The Mosaic Film Experience is hosting its second annual Mosaic Mobile film contest, a short-film competition open to West Michigan high school and college students. All Mosaic Mobile films must be shot and edited on mobile devices (i.e., mobile phone or tablet). Entries can be submitted via until 5 p.m. Oct. 14.

“By challenging the conventions of storytelling, we are helping develop creativity, critical thinking, communication and collaboration skills, which are essential to prepare students for the future,” MFE founder Skot Welch said.

He said a juried panel of experts will award first-, second- and third-place cash prizes to high school and college winners. High school and college first-place winners each will take home $1,000, second-place winners will be awarded $500 and third-place winners will win $250. A public vote will determine a winner in both categories of the Rick Wilson Memorial Award, which carries a $500 prize and video production gear.

“Digital devices in the hands of teens of all socioeconomic backgrounds helps to level the playing field,” Welch said. “With mobile technology and constant connectivity, a Hollywood production company is no longer necessary to produce and distribute stories.”
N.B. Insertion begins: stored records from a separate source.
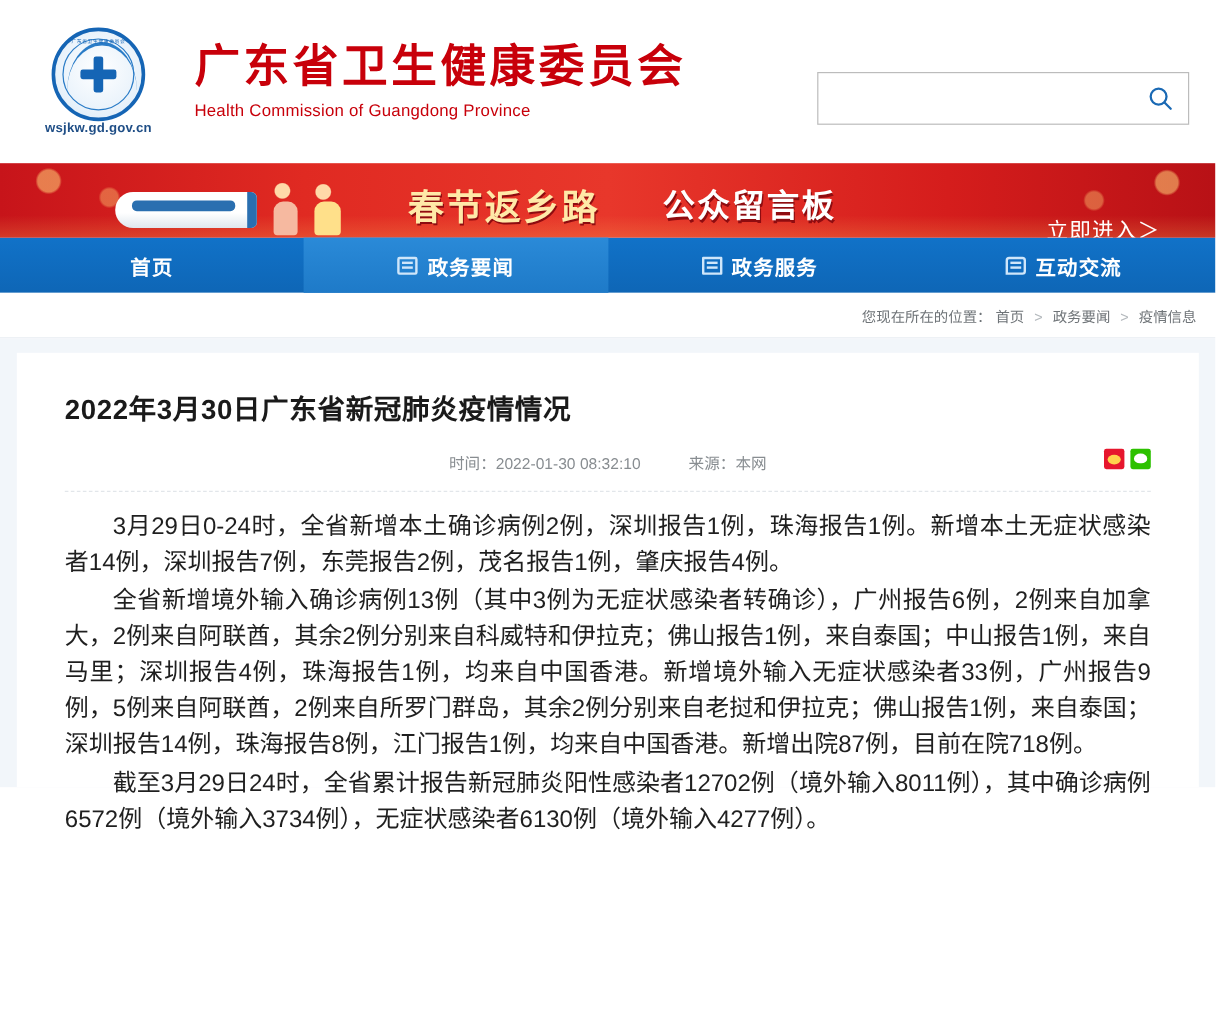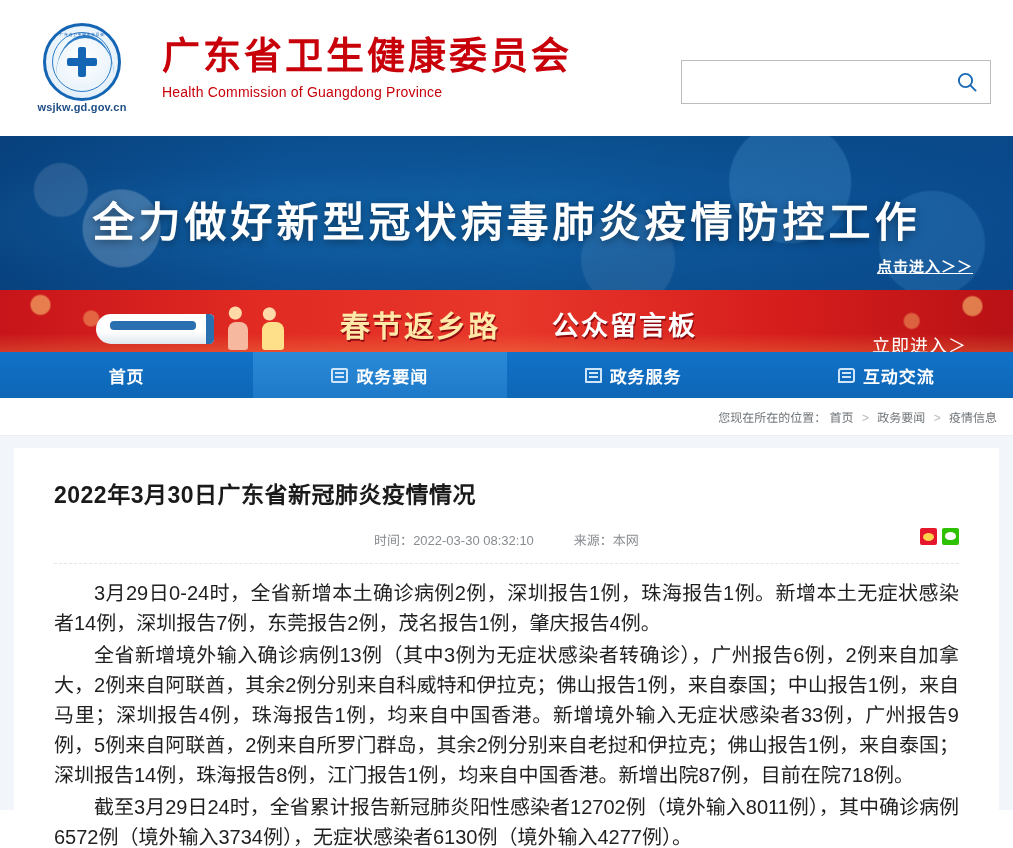--- a/index.html
+++ b/index.html
@@ -392,24 +392,20 @@
       <input class="search-input" type="text" value="" placeholder="" style="">
       <button class="search-btn">
         <svg width="24" height="24" viewBox="0 0 24 24">
           <circle cx="10.5" cy="10.5" r="6.6" fill="none" stroke="#1a69b4" stroke-width="1.9"></circle>
           <line x1="15.4" y1="15.4" x2="20.6" y2="20.6" stroke="#1a69b4" stroke-width="1.9" stroke-linecap="round"></line>
         </svg>
       </button>
     </div>
   </div>
 
-  <div class="banner">
-    <div class="banner-title">全力做好新型冠状病毒肺炎疫情防控工作</div>
-    <div class="banner-enter">点击进入＞＞</div>
-  </div>
 
   <div class="redstrip">
     <div class="train"></div>
     <div class="people"></div>
     <div class="redstrip-text1">春节返乡路</div>
     <div class="redstrip-text2">公众留言板</div>
     <div class="redstrip-enter">立即进入＞</div>
   </div>
 
   <div class="nav">
@@ -440,21 +436,21 @@
       <span class="cur">疫情信息</span>
     </div>
   </div>
 
   <div class="content">
     <div class="article">
       <div class="art-title">2022年3月30日广东省新冠肺炎疫情情况</div>
 
       <div class="art-meta">
         <span>
-          <span>时间：</span><span>2022-03-30 08:32:10</span>
+          <span>时间：</span><span>2022-01-30 08:32:10</span>
         </span>
         <span>
           <span>来源：</span><span>本网</span>
         </span>
         <span class="art-share">
           <span class="share-ico sina"></span>
           <span class="share-ico wechat"></span>
         </span>
       </div>
 

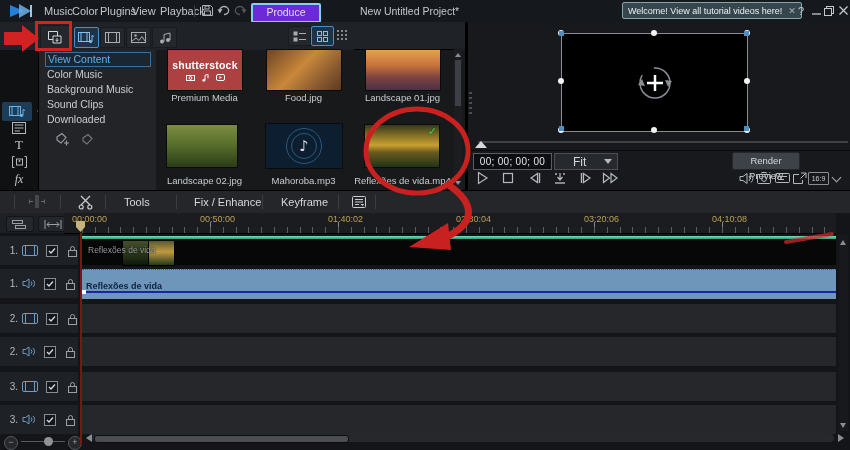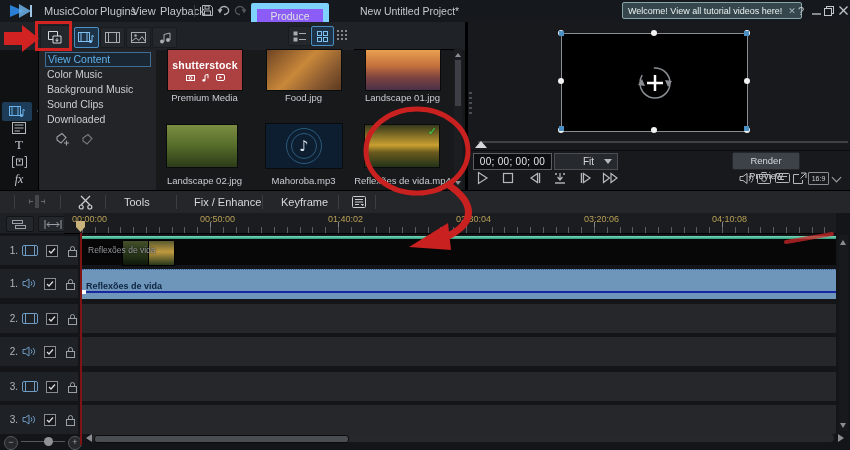--- a/index.html
+++ b/index.html
@@ -7,21 +7,21 @@
        font-family:"Liberation Sans","DejaVu Sans",sans-serif;color:#c9cdd1;
        -webkit-font-smoothing:antialiased;}
   .abs{position:absolute;}
   svg{display:block;}
 
   
   #menubar{position:absolute;left:0;top:0;width:850px;height:22px;background:#15181c;border-bottom:1px solid #000;}
   .menu-item{position:absolute;top:0;height:22px;line-height:22px;font-size:11px;color:#c4c8cc;padding:0 4px;cursor:default;}
   .mb-div{position:absolute;top:5px;width:1px;height:12px;background:#3a3d42;}
   .mb-btn{position:absolute;top:4px;width:16px;height:14px;color:#aeb2b6;}
-  #produce-btn{position:absolute;left:251px;top:3px;width:66px;height:16px;background:#8b5cf6;border:6px solid #7dd3fc;border-radius:2px;
+  #produce-btn{position:absolute;left:251px;top:3px;width:66px;height:16px;background:#6d28d9;border:2px solid #7dd3fc;border-radius:2px;
        font-size:10.5px;color:#dde1e4;text-align:center;line-height:15px;}
   #project-title{position:absolute;left:360px;top:0;width:160px;height:22px;line-height:22px;font-size:10.5px;color:#c4c8cc;}
   #welcome-toast{position:absolute;left:622px;top:2px;height:15px;background:#35464c;border:1px solid #86a4aa;border-radius:2px;
        display:flex;align-items:center;padding:0 5px;gap:6px;}
   #welcome-toast .txt{font-size:9px;color:#e9f1f1;white-space:nowrap;text-align:right;}
   #welcome-toast .x{font-size:9px;color:#9fb5ba;}
   .winbtn{position:absolute;top:3px;width:12px;height:15px;display:flex;align-items:center;justify-content:center;color:#c4c8cc;font-size:11px;}
 
   
   #room-toolbar{position:absolute;left:0;top:22px;width:465px;height:28px;background:#1f2226;}
@@ -73,21 +73,21 @@
   #preview{position:absolute;left:465px;top:22px;width:385px;height:168px;background:#17191d;border-left:3px solid #000;}
   #canvas{position:absolute;left:93px;top:11px;width:185px;height:97px;background:#000;border:1px solid #8a8e93;}
   .hdot{position:absolute;width:6px;height:6px;border-radius:50%;background:#f2f2f2;}
   .hsq{position:absolute;width:5px;height:5px;background:#4a90c4;}
   #seek-track{position:absolute;left:10px;top:119px;width:370px;height:2px;background:#3e4146;}
   #seek-handle{position:absolute;left:7px;top:113px;width:0;height:0;border:6px solid transparent;border-bottom:7px solid #d5d9dc;}
   #pv-divider{position:absolute;left:0;top:128px;width:385px;height:1px;background:#0b0c0e;}
   #timecode{position:absolute;left:5px;top:131px;width:77px;height:15px;background:#0c0e11;border:1px solid #5a5e64;
       font-size:10px;color:#e3e7ea;text-align:center;line-height:15px;letter-spacing:.3px;}
   #fit-dd{position:absolute;left:86px;top:131px;width:62px;height:15px;background:#26292d;border:1px solid #4a4e54;display:flex;align-items:center;}
-  #fit-dd .lbl{font-size:10px;color:#d5d9dc;padding-left:18px;flex:1;text-align:center;}
+  #fit-dd .lbl{font-size:12px;color:#d5d9dc;padding-left:18px;flex:1;}
   #fit-dd .car{width:0;height:0;border:4px solid transparent;border-top:5px solid #b5b9bd;margin-right:5px;margin-top:4px;}
   #render-btn{position:absolute;left:264px;top:130px;width:66px;height:16px;background:#3d4148;border:1px solid #23262a;border-radius:2px;
       font-size:9.5px;color:#d5d9dc;text-align:center;line-height:15px;}
   .pv-btn{position:absolute;top:148px;width:20px;height:16px;display:flex;align-items:center;justify-content:center;}
   #aspect-badge{position:absolute;left:340px;top:150px;width:19px;height:11px;border:1px solid #8a8e94;border-radius:1px;
       font-size:7px;color:#c9cdd1;text-align:center;line-height:11px;}
   #aspect-caret{position:absolute;left:365px;top:152px;width:6px;height:6px;border-right:1px solid #aaa;border-bottom:1px solid #aaa;transform:rotate(45deg);}
   #pv-splitter{position:absolute;left:1px;top:70px;width:3px;height:22px;background:repeating-linear-gradient(180deg,#4a4e54 0 2px,transparent 2px 5px);}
Mosaic Mobile entries must be two to three minutes in length. Contest winners will be announced at the MFE Festival, Nov. 2-3, at Wealthy Street Theatre.

The sound of music

The rolling hills of the Franciscan Life Process Center’s 230-acre property will be alive with the sound of music, as hundreds of runners participate in the second annual Franciscan Rhythms 5K Trail Run/Walk on Oct. 1.

While Julie Andrews won’t be present, Sister Maria surely would have been proud of this event, which features seven live music stations along a 3.1-mile loop that winds through meadows and woods near the peak of autumn in West Michigan.

After the race, there will be a hearty meal of homemade stew and fresh baked bread, plus a photo booth, raffle and more. New this year will be a 1K race for children ages 3-11. The event takes place from 9 a.m.-noon at the center, 11650 Downes St., Lowell. Race registration is open.

Proceeds from the Franciscan Rhythms Trail Run/Walk benefit the Franciscan Life Process Center’s music therapy scholarship fund.

“The Franciscan Life Process Center’s music therapy program has been serving West Michigan since 1978, before music therapy was a widely recognized therapy method,” Sister Colleen Ann Nagle said. “In those 38 years, we’ve expanded to serve people young and old at schools, hospitals, retirement communities and hospice facilities. We serve people in all stages of life, and we believe music therapy should be available to all who need it.”